Published on The Daily Femme – Friday, April 1, 2011
Contributed by Annamarya
You know, sometimes I feel really bad for babies.
If you’re wondering why, just take a look at Jezebel’s 15 Most Inappropriate Baby Outfits list. The bulk of the chosen outfits are in such incredibly poor taste, just electronically flipping through them made me cringe. Babies unfortunately have no say in what their parents force them to wear, so they’re stuck wearing garments they’d probably burn if they ran across them in their “When X Was Baby” bin parents love to keep. Poor children.
I may not be a parent, nor am I planning to pop a child out any time soon, but I have to wonder what would go through a parent’s head when picking any of these wonders out. Do they find them hilarious? Ironic? Do they just want to make a statement? With that, some of them clearly send a message of insensitivity and ignorance, so what does putting their children in any one of these outfits say about them?
You can say that I may be too uptight and easily offended (so not true) but when you look at my top five picks from Jezebel’s list, you’ll understand my reaction. Sure the “Motor Boatin’” one is hilarious (because of the picture of the motor boat. If you’re thinking something else, that’s your perversion), the pot leaf not well-thought out, and the “Sexy Baby” just ew. But the blatant “Not Gay” and “I’m living proof my mom’s easy” (two of my picks) are on another entire “not cool” level. If you’re a parent or not, what do you think? Would you purchase any of these fashions for your child? Am I blowing them out of proportion?

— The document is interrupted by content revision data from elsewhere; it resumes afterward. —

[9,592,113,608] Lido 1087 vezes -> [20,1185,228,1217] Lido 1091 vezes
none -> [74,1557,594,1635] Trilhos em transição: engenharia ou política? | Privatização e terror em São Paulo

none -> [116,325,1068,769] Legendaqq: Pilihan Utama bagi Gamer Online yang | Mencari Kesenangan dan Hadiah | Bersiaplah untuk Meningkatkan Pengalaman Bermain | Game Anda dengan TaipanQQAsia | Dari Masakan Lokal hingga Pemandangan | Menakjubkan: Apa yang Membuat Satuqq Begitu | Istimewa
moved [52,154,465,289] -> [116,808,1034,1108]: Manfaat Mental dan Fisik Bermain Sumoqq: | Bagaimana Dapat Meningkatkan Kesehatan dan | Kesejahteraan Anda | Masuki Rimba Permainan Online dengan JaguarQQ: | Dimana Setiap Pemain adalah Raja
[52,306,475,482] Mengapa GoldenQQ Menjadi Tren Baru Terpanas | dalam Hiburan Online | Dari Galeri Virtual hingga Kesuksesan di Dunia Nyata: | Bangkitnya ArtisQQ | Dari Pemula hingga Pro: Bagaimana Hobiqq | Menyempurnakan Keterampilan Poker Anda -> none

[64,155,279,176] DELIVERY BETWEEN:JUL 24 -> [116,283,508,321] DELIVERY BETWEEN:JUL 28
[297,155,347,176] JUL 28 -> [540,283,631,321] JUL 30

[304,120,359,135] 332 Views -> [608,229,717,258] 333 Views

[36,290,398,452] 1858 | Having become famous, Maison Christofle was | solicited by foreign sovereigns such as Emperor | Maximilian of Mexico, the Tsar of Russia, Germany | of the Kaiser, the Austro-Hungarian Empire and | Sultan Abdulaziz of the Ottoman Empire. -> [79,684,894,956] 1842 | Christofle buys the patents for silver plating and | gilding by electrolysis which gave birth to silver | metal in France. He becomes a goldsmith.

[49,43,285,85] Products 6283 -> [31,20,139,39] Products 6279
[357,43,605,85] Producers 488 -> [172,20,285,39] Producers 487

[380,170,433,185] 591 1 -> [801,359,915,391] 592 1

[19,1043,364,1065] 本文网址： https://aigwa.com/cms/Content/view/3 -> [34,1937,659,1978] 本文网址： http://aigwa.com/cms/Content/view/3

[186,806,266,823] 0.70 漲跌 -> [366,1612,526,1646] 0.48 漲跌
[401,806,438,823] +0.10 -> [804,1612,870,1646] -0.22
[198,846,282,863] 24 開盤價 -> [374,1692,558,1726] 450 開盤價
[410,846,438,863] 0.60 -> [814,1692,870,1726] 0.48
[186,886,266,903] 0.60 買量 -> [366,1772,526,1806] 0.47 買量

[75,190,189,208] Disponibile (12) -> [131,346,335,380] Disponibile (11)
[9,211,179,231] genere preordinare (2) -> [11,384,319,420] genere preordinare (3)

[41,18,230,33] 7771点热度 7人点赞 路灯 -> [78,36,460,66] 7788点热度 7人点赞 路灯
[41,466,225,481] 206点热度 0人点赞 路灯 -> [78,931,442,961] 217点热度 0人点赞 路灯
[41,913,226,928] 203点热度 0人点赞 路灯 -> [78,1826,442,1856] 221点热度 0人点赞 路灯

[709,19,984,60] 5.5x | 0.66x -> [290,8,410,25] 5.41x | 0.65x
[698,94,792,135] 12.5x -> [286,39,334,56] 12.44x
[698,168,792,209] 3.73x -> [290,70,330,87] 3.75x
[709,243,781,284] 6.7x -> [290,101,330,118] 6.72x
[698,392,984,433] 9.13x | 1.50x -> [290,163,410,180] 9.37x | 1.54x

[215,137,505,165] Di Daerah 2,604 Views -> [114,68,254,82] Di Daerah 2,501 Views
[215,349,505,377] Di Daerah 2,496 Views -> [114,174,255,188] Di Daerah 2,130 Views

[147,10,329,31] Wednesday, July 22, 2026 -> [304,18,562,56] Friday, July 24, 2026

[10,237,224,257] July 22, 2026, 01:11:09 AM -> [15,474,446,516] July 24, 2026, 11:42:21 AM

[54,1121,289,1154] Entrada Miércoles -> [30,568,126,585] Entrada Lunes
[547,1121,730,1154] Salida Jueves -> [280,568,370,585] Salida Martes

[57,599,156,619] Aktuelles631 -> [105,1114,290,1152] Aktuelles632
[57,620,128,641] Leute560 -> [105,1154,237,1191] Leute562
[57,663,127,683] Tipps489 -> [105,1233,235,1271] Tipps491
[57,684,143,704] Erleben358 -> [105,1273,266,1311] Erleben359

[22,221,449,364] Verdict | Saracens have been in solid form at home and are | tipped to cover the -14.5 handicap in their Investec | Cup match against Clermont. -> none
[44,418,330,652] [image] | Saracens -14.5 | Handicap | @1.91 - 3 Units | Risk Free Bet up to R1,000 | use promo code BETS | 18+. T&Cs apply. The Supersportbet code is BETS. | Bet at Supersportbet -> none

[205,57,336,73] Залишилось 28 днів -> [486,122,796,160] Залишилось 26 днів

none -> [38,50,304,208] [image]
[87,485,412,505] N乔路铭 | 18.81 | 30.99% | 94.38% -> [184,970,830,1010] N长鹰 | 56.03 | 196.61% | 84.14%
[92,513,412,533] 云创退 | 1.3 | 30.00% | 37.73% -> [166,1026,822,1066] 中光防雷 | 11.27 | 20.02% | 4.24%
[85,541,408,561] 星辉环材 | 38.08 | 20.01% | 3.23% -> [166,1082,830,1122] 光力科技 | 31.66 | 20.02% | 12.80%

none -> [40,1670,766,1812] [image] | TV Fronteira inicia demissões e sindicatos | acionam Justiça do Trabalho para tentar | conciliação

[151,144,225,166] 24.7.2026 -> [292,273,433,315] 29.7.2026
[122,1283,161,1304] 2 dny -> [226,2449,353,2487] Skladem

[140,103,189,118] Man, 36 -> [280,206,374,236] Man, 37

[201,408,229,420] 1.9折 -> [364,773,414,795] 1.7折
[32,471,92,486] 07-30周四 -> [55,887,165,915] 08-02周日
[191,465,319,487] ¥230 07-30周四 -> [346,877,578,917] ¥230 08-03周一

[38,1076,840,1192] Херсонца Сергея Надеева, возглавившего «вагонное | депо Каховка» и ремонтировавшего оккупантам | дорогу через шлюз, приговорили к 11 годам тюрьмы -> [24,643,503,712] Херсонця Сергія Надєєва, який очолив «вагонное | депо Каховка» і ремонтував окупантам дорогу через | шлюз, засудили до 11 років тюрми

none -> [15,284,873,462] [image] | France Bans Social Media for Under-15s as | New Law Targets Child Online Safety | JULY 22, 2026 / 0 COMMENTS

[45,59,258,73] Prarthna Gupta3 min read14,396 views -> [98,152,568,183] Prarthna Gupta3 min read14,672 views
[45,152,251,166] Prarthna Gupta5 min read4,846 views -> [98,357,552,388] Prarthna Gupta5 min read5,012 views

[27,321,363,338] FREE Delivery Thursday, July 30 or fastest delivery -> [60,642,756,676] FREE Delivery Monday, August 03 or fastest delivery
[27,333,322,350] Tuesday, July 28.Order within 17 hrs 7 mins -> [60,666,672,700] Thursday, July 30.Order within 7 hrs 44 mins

1. Not Gay : If I saw an infant wearing this bib, I’d automatically think their parent is homophobic. Why? It suggests they don’t want the rainbow associated with the gay rainbow flag. But is it really necessary to distinguish between a “gay” and “not gay” rainbow when a freakin’ baby is wearing the bib? Who’s going around looking at it saying “That must be one gay baby”? And if they are, so what? It’s a damn baby. They should not have to deal with the terrible and unwarranted stigmatization surrounding homosexuality. And as a parent, you shouldn’t care if they come out later in life. Why? Because you love them no matter what. They’re your child. And if you’re afraid others might think you’re gay because you put the baby in that bib, then why the hell did you buy it in the first place? Return it and stop sullying the good nature of the rainbow, gay or not.
2. I’m living proof mom is easy: No matter which parent bought this outfit, this is a horribly sexist piece. It promotes the barbaric idea that women who are sexually active and have multiple sex partners (negatively referred to as “easy”) lack judgment, and it casts shame on women for their sexual choices. And, just in case you’re wondering, I’d be as miffed if “mom” was replaced with “dad” because it would suggest all men are just looking for a quick lay no matter the “consequences.”
3. Beat it: This is so thoroughly insensitive and disrespectful that I’m at a loss for words. Whether or not you believe the allegations brought forth against the late Michael Jackson, the outfit makes light of the horrific experiences of sexual abuse those children claim to have experienced. And making a mockery of pedophilia is in no way OK.
4. Daddy drinks because I cry: This shirt suggests that fathers have the inability to care for a child and have to turn to alcohol in order to deal with responsibility. It’s a misinformed and stereotypical idea we’ve seen played out in TV sitcoms for decades. Nevermind that it also mocks an unfortunate and devastating disease (alcoholism) known to destroy families, and places blame on outside sources for said devastating choices.
5. Shit happens when you party naked: I’m not offended so much by the words as I am the image. Like the “Easy” shirt, using a naked woman suggests that women who like to party tend to have poor judgment. It’s an unfair assumption and one that shames women who choose to live free of inhibition. It also places the entirety of the responsibility on the woman. What about the father in this scenario? Does he not play a role? Or is it saying that if the woman was clothed, “shit” wouldn’t happen? Sounds like victim-blaming and slut-shaming to me.